Sampai hari ini aku tak habis pikir bagaimana Tante Ros bisa begitu telatennya menjaga semua barang milik Dian tetap berada pada tempatnya. Setiap hari beliau merapikan kamar ini, membersihkan debu yang menempel pada setiap benda. Beliau juga secara rutin mengecat ulang dinding kamar Dian agar warnanya tak berubah. Semua itu beliau lakukan selama empat belas tahun. Ketika kutanya mengapa beliau melakukan hal itu, Tante Ros menjawab sambil tersenyum, “Untuk berjaga-jaga. Siapa tahu Dian kembali.”
Aku sendiri, hingga saat ini, terkadang masih terus-menerus menyalahkan diri sendiri atas hilangnya belasan tahun yang lalu. Hari, itu di sebuah Jum’at pada bulan Mei tahun sembilan tujuh, sebuah peristiwa kelabu terjadi di kota Banjarmasin. Saat itu sedang musim kampanye, dan kami berdua masih sama-sama duduk di kelas dua SMP.

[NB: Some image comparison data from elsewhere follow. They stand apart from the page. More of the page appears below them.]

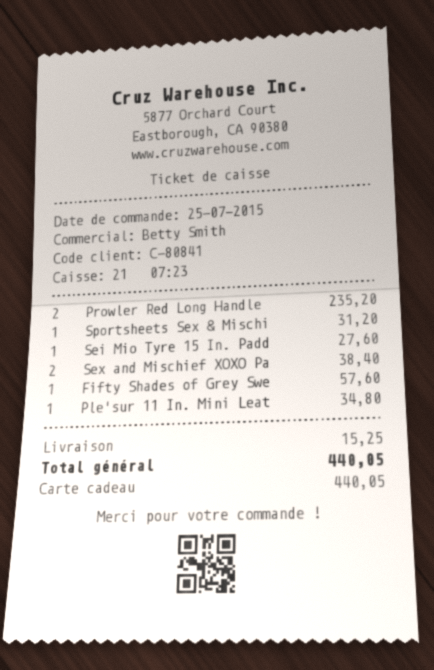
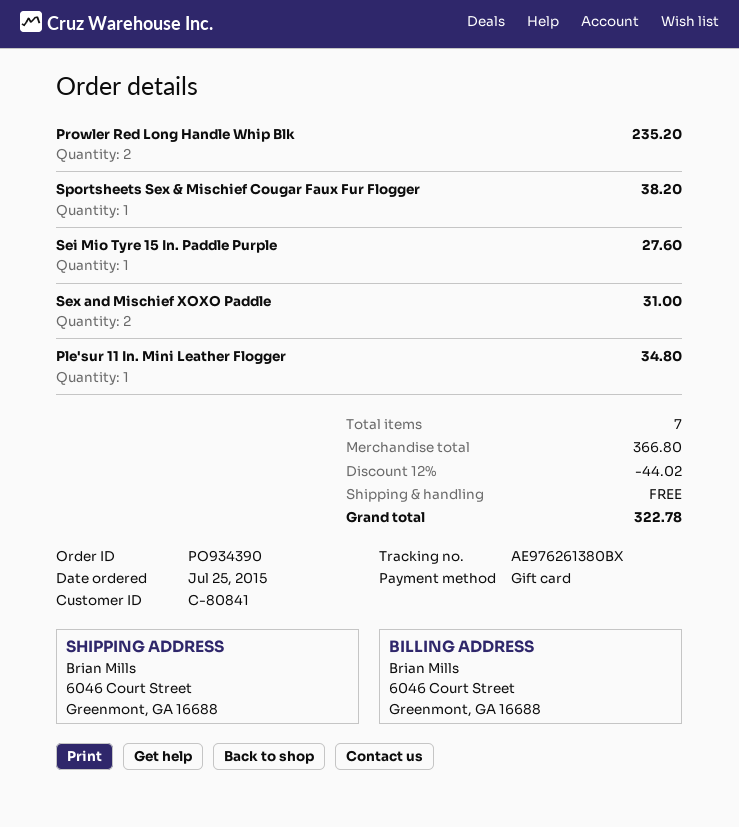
Sportsheets Sex & Mischi: 1 for 31.20 -> 1 for 38.20
Sex and Mischief XOXO Pa: 2 for 38.40 -> 2 for 31.00
Fifty Shades of Grey Swe: 1 for 57.60 -> none
discount: none -> 12% = 44.02
shipping: 15.25 -> 0.00
total: 440.05 -> 322.78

Seperti biasa, saat pulang sekolah, aku menemaninya menunggu angkot yang akan membawanya kembali ke rumahnya yang berjarak hampir empat kilometer dari komplek sekolah kami. Rumahku sendiri terletak tak terlalu jauh dari sekolah, sehingga sehari-hari aku menggunakan sepeda untuk ke sekolah.
Karena hari itu hari Jum’at, maka lalu lintas di sekitar sekolah lebih padat dari biasanya. Semua anak seolah berebut untuk bisa segera duduk di kursi belakang angkot. Atau kalau misalnya kurang beruntung, mereka harus rela duduk di dekat pintu. Namun tak masalah, asalkan bisa segera pulang. Dian sendiri, setelah setengah jam menunggu, akhirnya mendapatkan angkot yang menuju ke rumahnya.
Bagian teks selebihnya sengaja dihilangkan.